De release heeft ook het wissen van gevoelige geschiedenis verbeterd om het ophalen van tokens met behulp van de azgcloud, en kubectl opdrachtregelprogramma's toe te staan.

De volgende gebruiksvoorbeelden worden bijvoorbeeld als veilig beschouwd en kunnen worden opgeslagen in de geschiedenis.

kubectl get secrets
kubectl get secret db-user-pass -o jsonpath='{.data.password}' | base64 --decode
kubectl describe secret db-user-pass
az account get-access-token --resource=https://app.contoso.com --query accessToken --output tsv
$env:PGPASS = gcloud auth print-access-token

Releasegeschiedenis van PSReadLine

Er zijn veel updates voor PSReadLine sinds de versie die wordt geleverd in Windows PowerShell 5.1.

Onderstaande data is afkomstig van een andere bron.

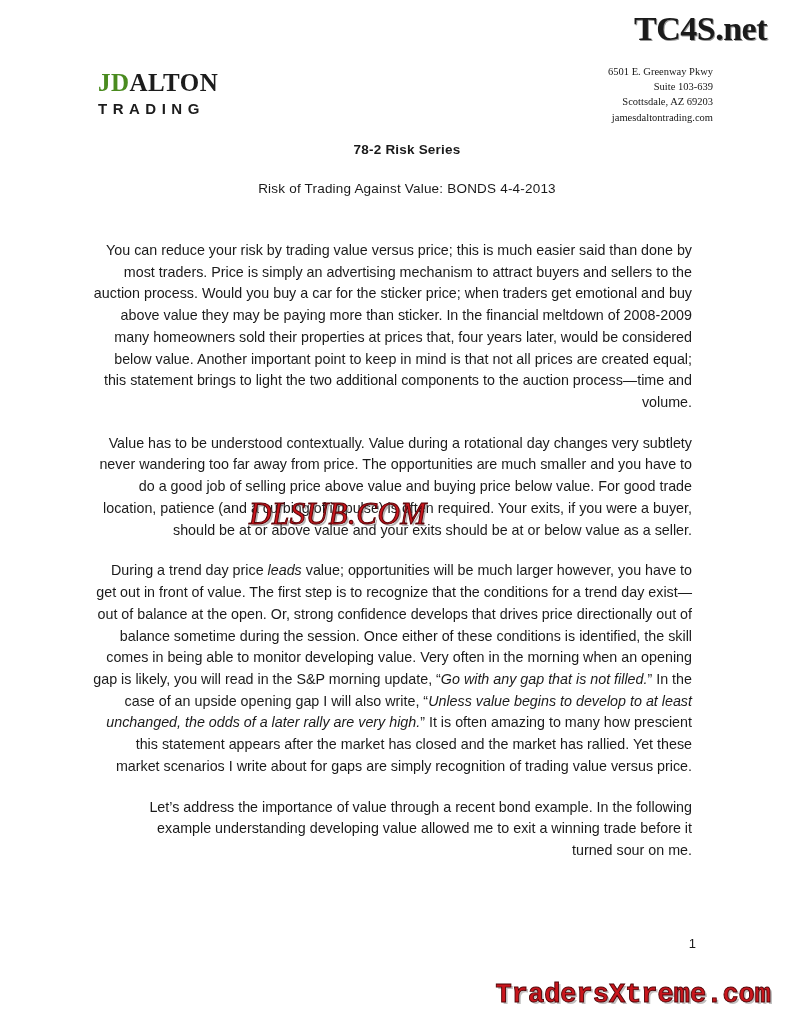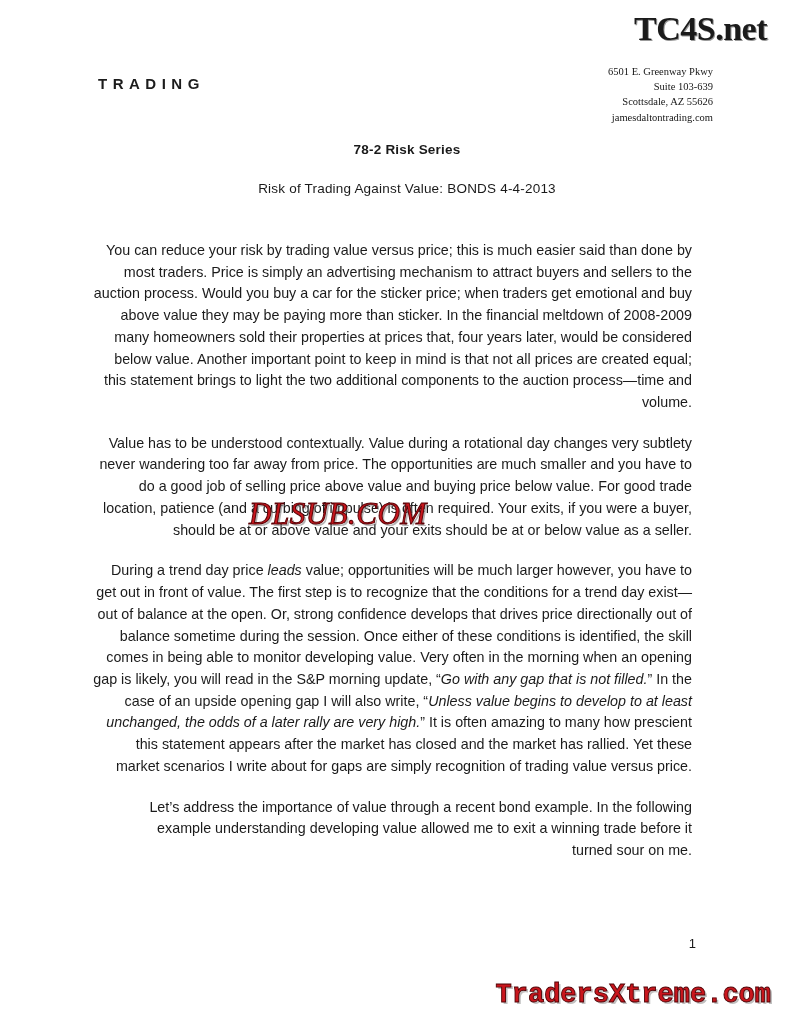"JDALTON" div.logo-line1 { html: none -> <div> <span>JD</span><span>ALTON</span> </div> }
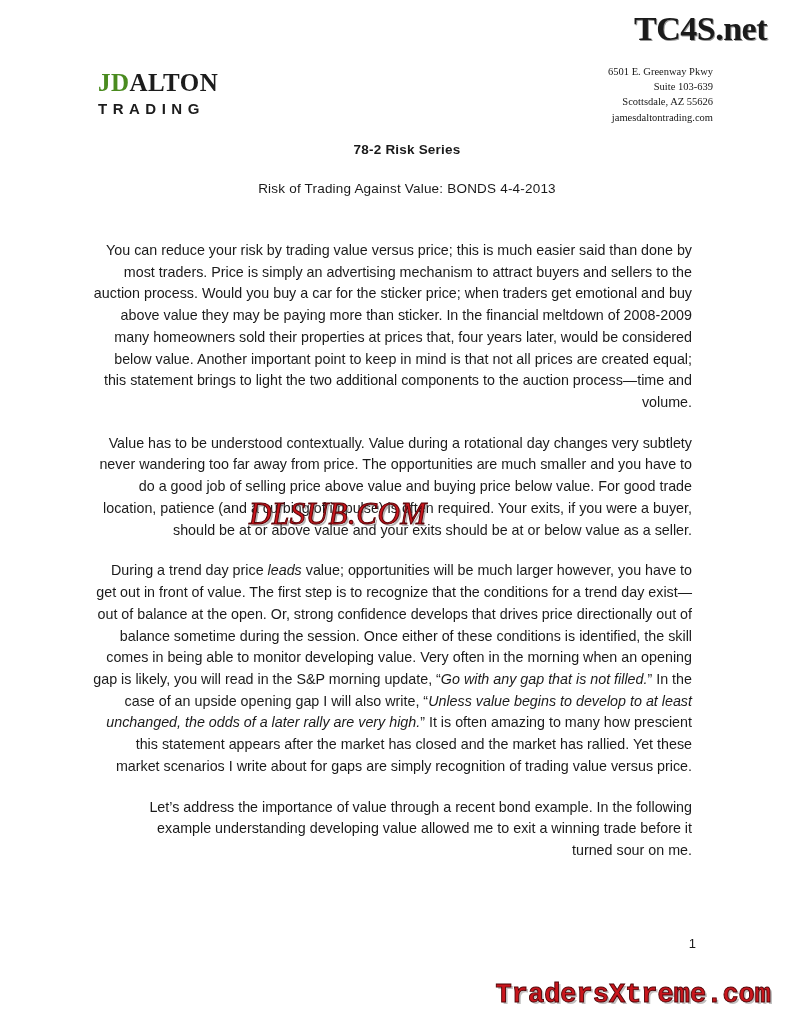"Scottsdale, AZ 55626" div { text: 55626 -> 69203 }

  • Huidige release is PSReadLine 2.3.4
  • PowerShell 7.4 wordt geleverd met PSReadLine 2.3.4
  • PowerShell 7.3 wordt geleverd met PSReadLine 2.2.6
  • PowerShell 7.2 wordt geleverd met PSReadLine 2.1.0
  • PowerShell 7.0.11 geleverd met PSReadLine 2.0.4
  • PowerShell 5.1 wordt geleverd met PSReadLine 2.0.0

Zie het PSReadLine ChangeLog voor een volledige lijst met wijzigingen.

  • PSReadLine 2.3.4

Naast verschillende bugfixes bevat deze release de volgende verbeteringen:

  • Scrollable ListView for Predictive IntelliSense

    • De grootte wordt automatisch aangepast op basis van de grootte van het terminalvenster
    • Kan maximaal 50 voorspellingsresultaten bevatten
    • Dynamische lijstkoptekst met het aantal resultaten en de huidige voorspellingsbron
  • Verbeterde gevoelige geschiedenis wissen om het ophalen van token van az, gclouden kubectl

  • De standaard gevoelige geschiedenis wissen verbeteren om veilige toegang tot eigenschappen toe te staan

  • Ondersteuning toegevoegd voor het upcasings-, downcasing- en hoofdlettergebruik van woorden

  • Tabvoltooiing weergeven resultaten waarvan ListItemText de verschillen alleen per hoofdletter zijn

  • Ondersteunt de opdracht <d,i,w> tekstobject in de VI-bewerkingsmodus

  • De standaardkleur voor inlinevoorspelling wijzigen in dim

  • Voeg een voorbeeld toe aan README voor het transformeren van Unicode-codepunt naar Unicode-teken door Alt+x

  • Voeg de optie TerminateOrphanedConsoleApps in Windows toe om zwevend console-gekoppeld proces te beëindigen dat het lezen van console-invoer kan verpesten

  • PSReadLine 2.2.6

    In deze release is de functie Predictive IntelliSense standaard ingeschakeld, afhankelijk van de volgende voorwaarden:

    • Als Virtual Terminal (VT) wordt ondersteund en PSReadLine wordt uitgevoerd in PowerShell 7.2 of hoger, is PredictionSource ingesteld op HistoryAndPlugin
    • Als VT wordt ondersteund en PSReadLine wordt uitgevoerd in PowerShell vóór 7.2, is PredictionSource ingesteld op History
    • Als VT niet wordt ondersteund, wordt PredictionSource ingesteld op None
  • PSReadLine 2.2.5

    Officiële onderhoudsrelease met kleine bugfixes.

  • PSReadLine 2.2.2

    • PSReadLine heeft twee nieuwe voorspellende IntelliSense-functies toegevoegd:
      • De parameter PredictionViewStyle toegevoegd om de selectie van het nieuwe ListViewtoe te staan.
      • Verbinding maken ed PSReadLine naar de CommandPrediction API's die zijn geïntroduceerd in PowerShell 7.2, zodat een gebruiker een predictormodule kan importeren waarmee de suggesties uit een aangepaste bron kunnen worden weergegeven.
    • Bijgewerkt voor gebruik van de versie 1.0.0 van Microsoft.PowerShell.Pager voor dynamische help
    • Het verwijderen van gevoelige geschiedenisitems verbeterd
    • Veel bugfixes en kleinere verbeteringen
  • PSReadLine 2.1.0

    Deze release bevat de volgende verbeteringen die zijn toegevoegd sinds de 2.0.4-release:

    • Predictive IntelliSense-suggesties toevoegen uit de opdrachtgeschiedenis
    • Veel bugfixes en API-verbeteringen
  • PSReadLine 2.0.4

    Deze release bevat de volgende verbeteringen die zijn toegevoegd sinds de release 2.0.0:

    • -Chord De parameter toegevoegd om het zoeken naar specifieke sleutelbindingen toe te Get-PSReadLineKeyHandler staan

Feedback en bijdragen aan PSReadLine

PSReadLine op GitHub

U kunt gerust een pull-aanvraag indienen of feedback verzenden op de GitHub-pagina.

Zie ook

  • PSReadLine wordt sterk beïnvloed door de GNU-leeslijnbibliotheek.